Penso na insistência em falar sobre um término de relacionamento. Não mostrar como uma pessoa deixa de gostar de outra. Tudo já está acabado, mas as pessoas não se separam. Não de verdade. É uma decisão de abordar um tema tão íntimo que, na leitura sobre experiências parecidas, vemos todas as afinidades que existem entre tantos tempos, lugares, vidas.
A partir de qualquer outro recorte, a análise dos diários poderia tomar caminhos diferentes.

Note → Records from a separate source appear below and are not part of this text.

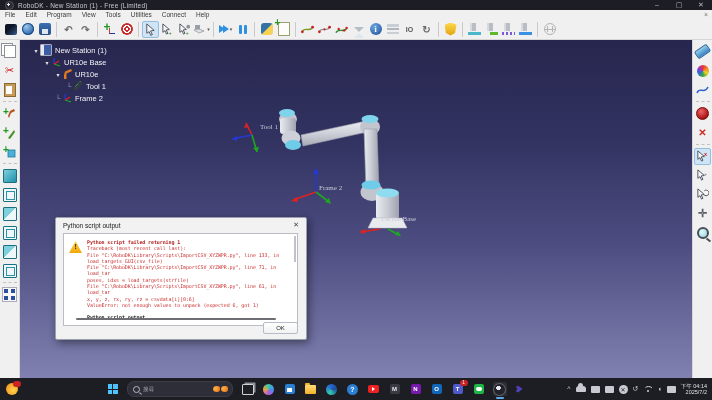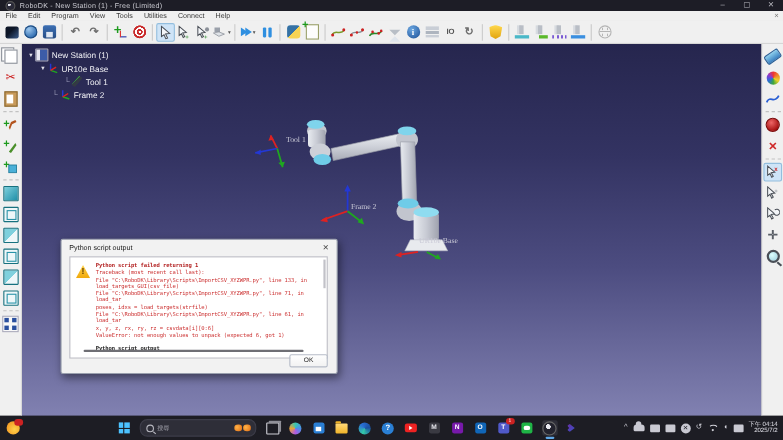--- a/index.html
+++ b/index.html
@@ -88,7 +88,7 @@
   #viewport{left:20px;top:40px;width:672px;height:338px;background:linear-gradient(#26264e 0%,#333362 30%,#4c4c80 60%,#8181b1 100%)}
 
   
-  #tree{left:24px;top:44px;width:170px;color:#f2f2f6;font-size:7.5px}
+  #tree{left:32px;top:44px;width:170px;color:#f2f2f6;font-size:7.5px}
   .trow{display:flex;align-items:center;height:12px}
   .texp{width:8px;color:#e2e2ea;font-size:6px;text-align:center}
   .tic{width:10px;height:10px;margin-right:3px;position:relative;flex:none}

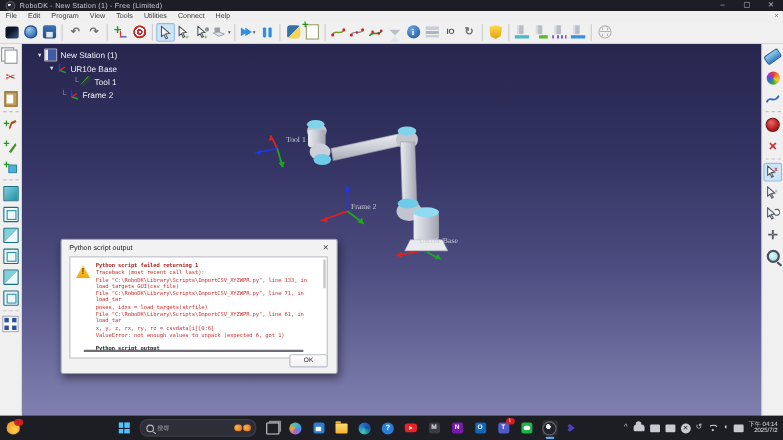--- a/index.html
+++ b/index.html
@@ -497,6 +497,11 @@
     </span>
     <span>UR10e Base</span>
   </div>
+  <div class="trow" style="padding-left:22px">
+    <span class="texp">▾</span>
+    <span class="tic ic-robot"></span>
+    <span>UR10e</span>
+  </div>
   <div class="trow" style="padding-left:33px">
     <span class="tbranch">└</span>
     <span class="tic ic-tool"></span>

Para quem também não tem paciência para encarar todos os volumes de diários de Sontag, por exemplo, livros como o Diário do fim do amor entregam um gostinho do que escritoras decidiram registrar no papel.
Depois de ler, escrevi no meu diário (hoje costumo chamar apenas de caderno) mais sobre a autora do livro do que sobre o livro em si ou a temática de fim de relacionamento. A que escolhi chamar antes de escritora gaúcha em honra ao nosso passado comum de jornalista, seria o que eu escreveria numa matéria de jornal. Pois Ingrid é uma amiga de juventude. Deixo para o diário os detalhes da emoção que é ler um livro de uma amiga e perceber que a voz do texto é a voz da escritora que vi se formar nos últimos anos.
“23 DE ABRIL DO ANO 4
Por que meus textos são fragmentos? Por que não confiam em si para seguir por páginas, construir histórias, carregá-las. Porque são soluços - repetitivos, curtos, reflexos autômatos - por isso tantas vírgulas e o ritmo sôfrego, por isso linhas tão ansiosas por chegar ao fim.”
hoje, 27 de março, é o evento de lançamento de Diário do fim do amor (Editora Fósforo) na Livraria da Travessa, em São Paulo. escrever sobre o livro é a minha forma de estar mais perto desde Curitiba.
gostei dessa sinopse divulgada no site da quatrocincoum:
”Livro de estreia da jornalista e professora gaúcha, em que aborda a função dos diários na literatura, enquanto traça um panorama histórico pelo subgênero e reflete sobre sua associação costumeira ao universo feminino. Pensando no formato como uma transformação da literatura no século 20, Fagundez intercala sua pesquisa sobre textos de Sylvia Plath, Susan Sontag, Virginia Woolf, entre outras, às experiências com o próprio diário.”
sobre a na newsletter Índice, Ingrid diz: “prefiro os gêneros marginais e fronteiriços: as misturas de ensaio, memória e teoria da não ficção literária, os fragmentos, as cartas, os diários, as listas.”
mais doses
Perdendo dentes, uma epopeia sobre a dor (este não é um relato sobre uma cirurgia de sisos que deu errado, pode ir sem medo, é um texto da Anna Vitória)
Uma análise do episódio mais recente de The Pitt (é oficial, estou de volta ao mundo das séries médicas)
Indicações de livros sobre diários na newsletter A Lábia
Caderno andante, na seção paga da newsletter da Luisa Manske:
“Tenho cadernos para várias coisas diferentes e compro sempre aqueles do tamanho de cadernos de escola, pequenos e simples, para eu poder usar sem dó e carregar comigo com facilidade. Mas lá pelas tantas, comecei a sentir falta de um caderno menor, que coubesse em qualquer bolsa pequena ou mesmo bolso de alguns casacos. Um caderno para anotações variadas que eu fizesse na rua, em algum evento ou no trajeto de um lugar para o outro. Algo que me permitisse não precisar contar com a memória e nem com as notas do celular. Um caderno andante.”
opa, vou colocar na lista de futuras leituras. eu particularmente amo diários alheios, ainda que nunca tenha conseguido manter um.
Que saudosismo ver sua letra em papel, Luisa!